The boat is a 1997 Riverhawk "classic". The boat has had a rough life, after being used in the rivers here in north Georgia. To start, I am a broke college student so please be leinient in my choice of materials. I am taking my time to fix this thing up right, and between summer classes and work, I dont have the time I have to make daily posts or progress. 

If you see anything wrong, or have any hints or comments ( positive or negative) please let me hear them. Thank you and I hope you enjoy the progress of this rebuild.

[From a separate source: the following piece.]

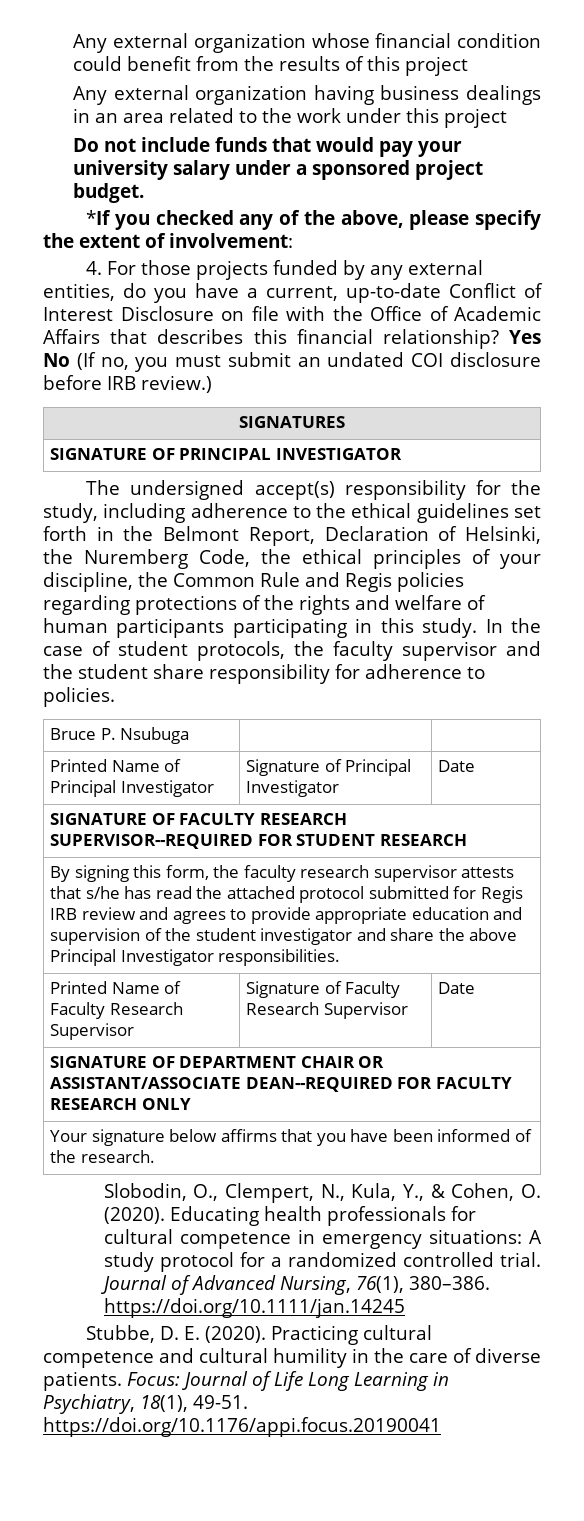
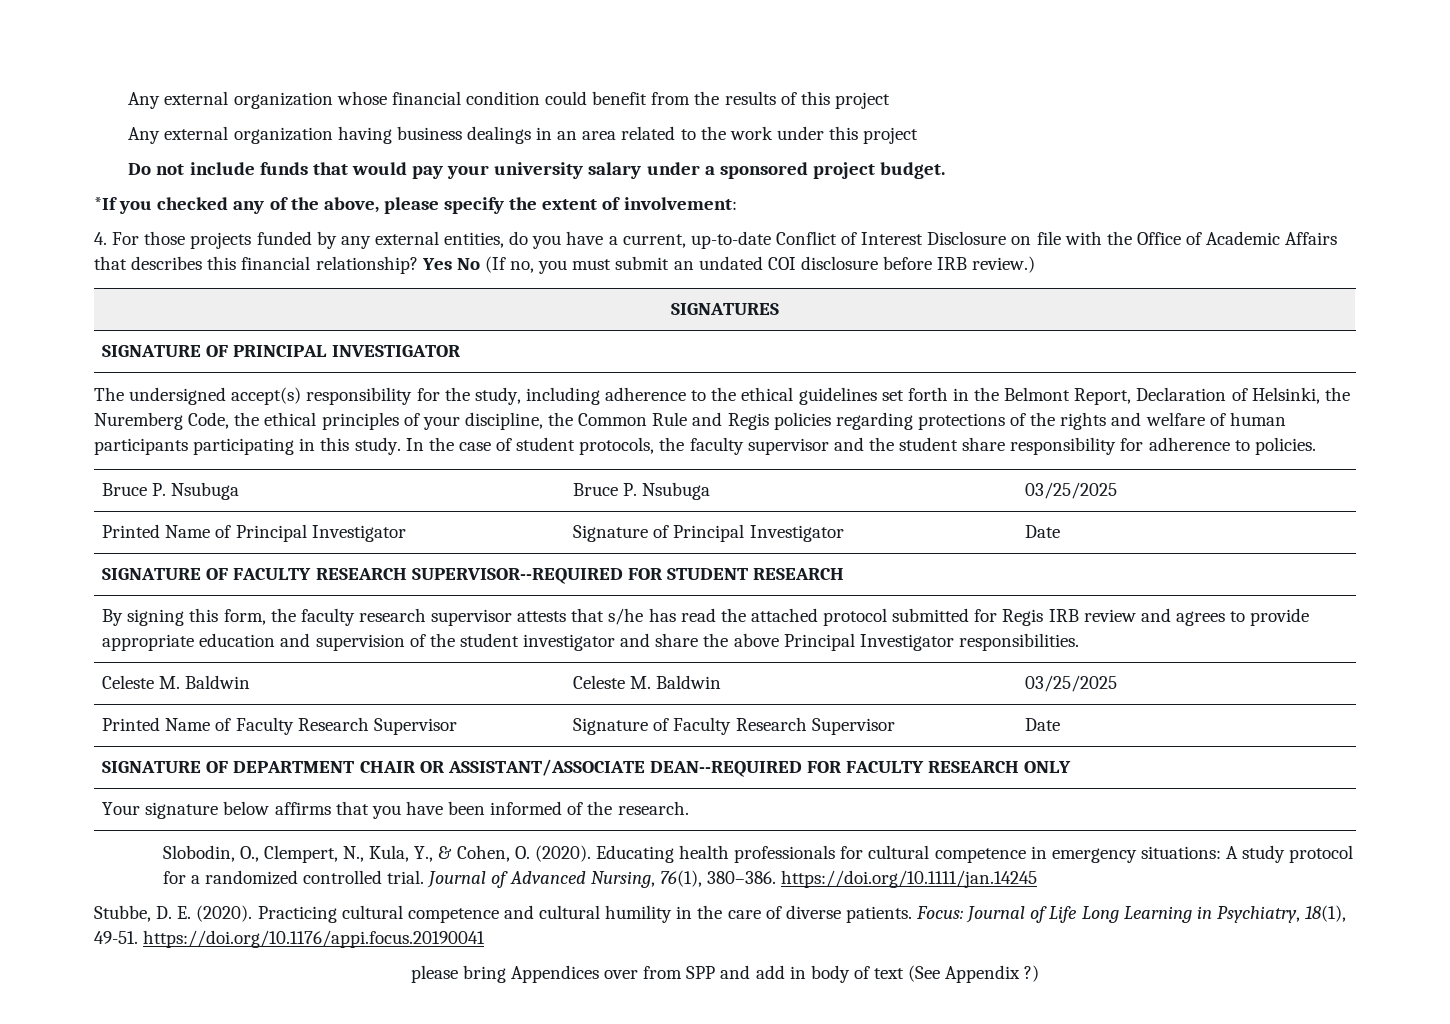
- Bruce P. Nsubuga | |
+ Bruce P. Nsubuga | Bruce P. Nsubuga | 03/25/2025
+ Celeste M. Baldwin | Celeste M. Baldwin | 03/25/2025
+ please bring Appendices over from SPP and add in body of text (See Appendix ?)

The pictures arent in chronological order, instead i grouped them by areas.


----------



## bshipp (Jul 14, 2010)

*This picture was taken in March of 2009, after making tons of quick fixes with industrial epoxy. I also painted the exterior and interior.*


----------



## bshipp (Jul 14, 2010)

*This is the "starting point" of this year ( June)*


----------



## bshipp (Jul 14, 2010)

*Ok, here's where I decided i was just gonna put a cheaply made, and crappy constructed wood deck to fish off of, and be done with it. *









*
My mock up for the deck support.*


----------



## bshipp (Jul 14, 2010)

*More shots of the deck, and some carpet throwed on to see if Id like it or not.*


----------



## bshipp (Jul 14, 2010)

*Center seat demo*


----------



## bshipp (Jul 14, 2010)

*Rear seat demo*


----------



## bshipp (Jul 14, 2010)




----------



## bshipp (Jul 14, 2010)

*Time to get rid of all that epoxy....*


----------



## bshipp (Jul 14, 2010)

*And now its time to get rid of that POS deck*


----------



## firecat1981 (Nov 27, 2007)

so you frame out and build a deck and then cut it out? :-?


----------



## bshipp (Jul 14, 2010)

*Removing the Bedliner and gelcoat*


----------



## bshipp (Jul 14, 2010)

> so you frame out and build a deck and then cut it out? :-?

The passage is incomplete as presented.